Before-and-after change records
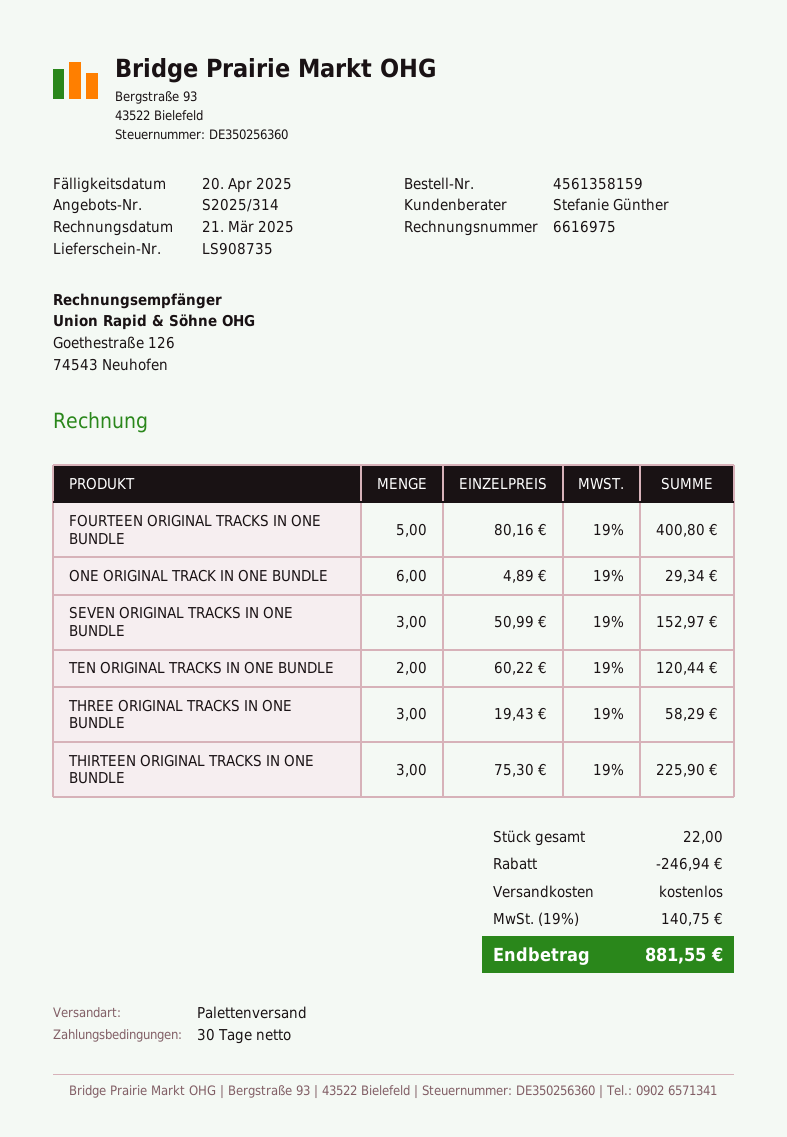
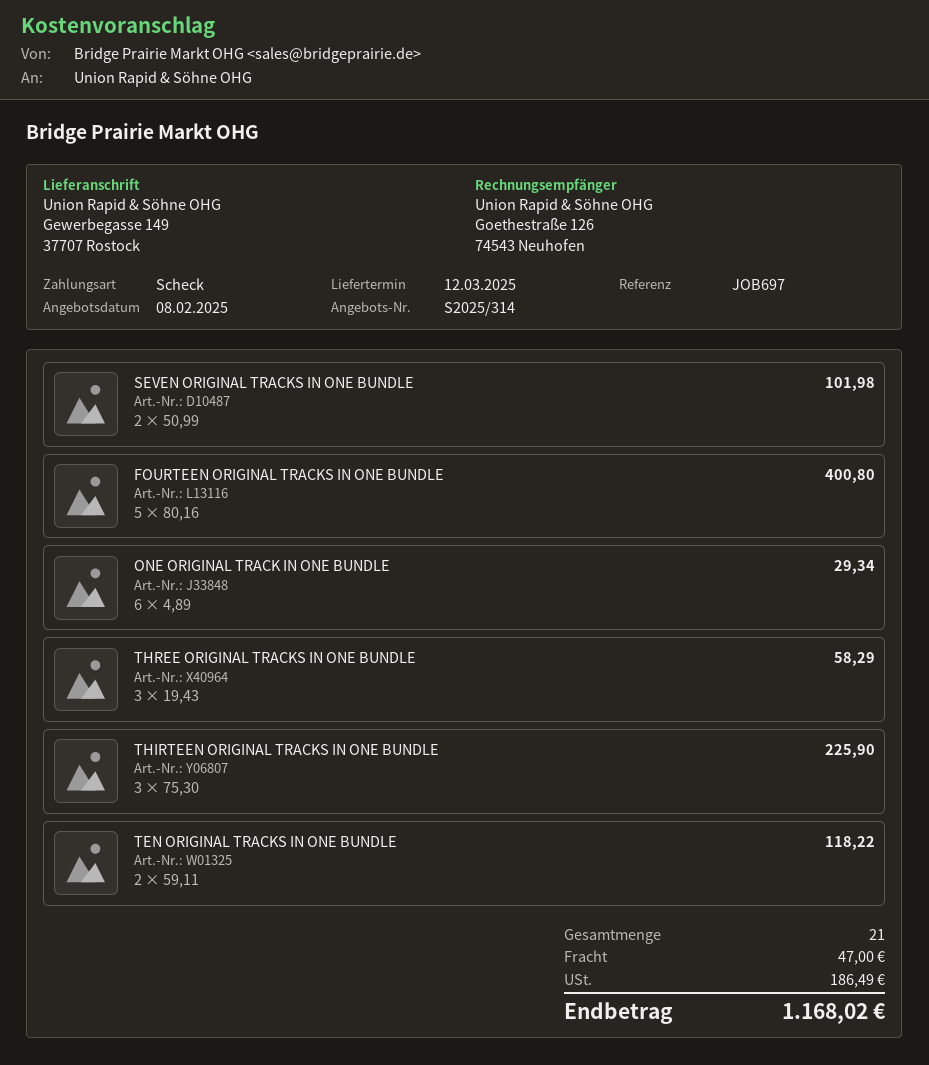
SEVEN ORIGINAL TRACKS IN ONE BUNDLE: 3 x 50.99 = 152.97 -> 2 x 50.99 = 101.98
TEN ORIGINAL TRACKS IN ONE BUNDLE: 2 x 60.22 = 120.44 -> 2 x 59.11 = 118.22
total quantity: 22 -> 21
discount: 246.94 -> none
shipping: 0.00 -> 47.00
tax: 140.75 -> 186.49
total: 881.55 -> 1168.02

WHAT IS NEEDED :: Only the lines from the one with "discount: 246.94 -> none" through the end of the data should be printed, each exactly as it appears.

RESPONSE TO THE EXERCISE ::
discount: 246.94 -> none
shipping: 0.00 -> 47.00
tax: 140.75 -> 186.49
total: 881.55 -> 1168.02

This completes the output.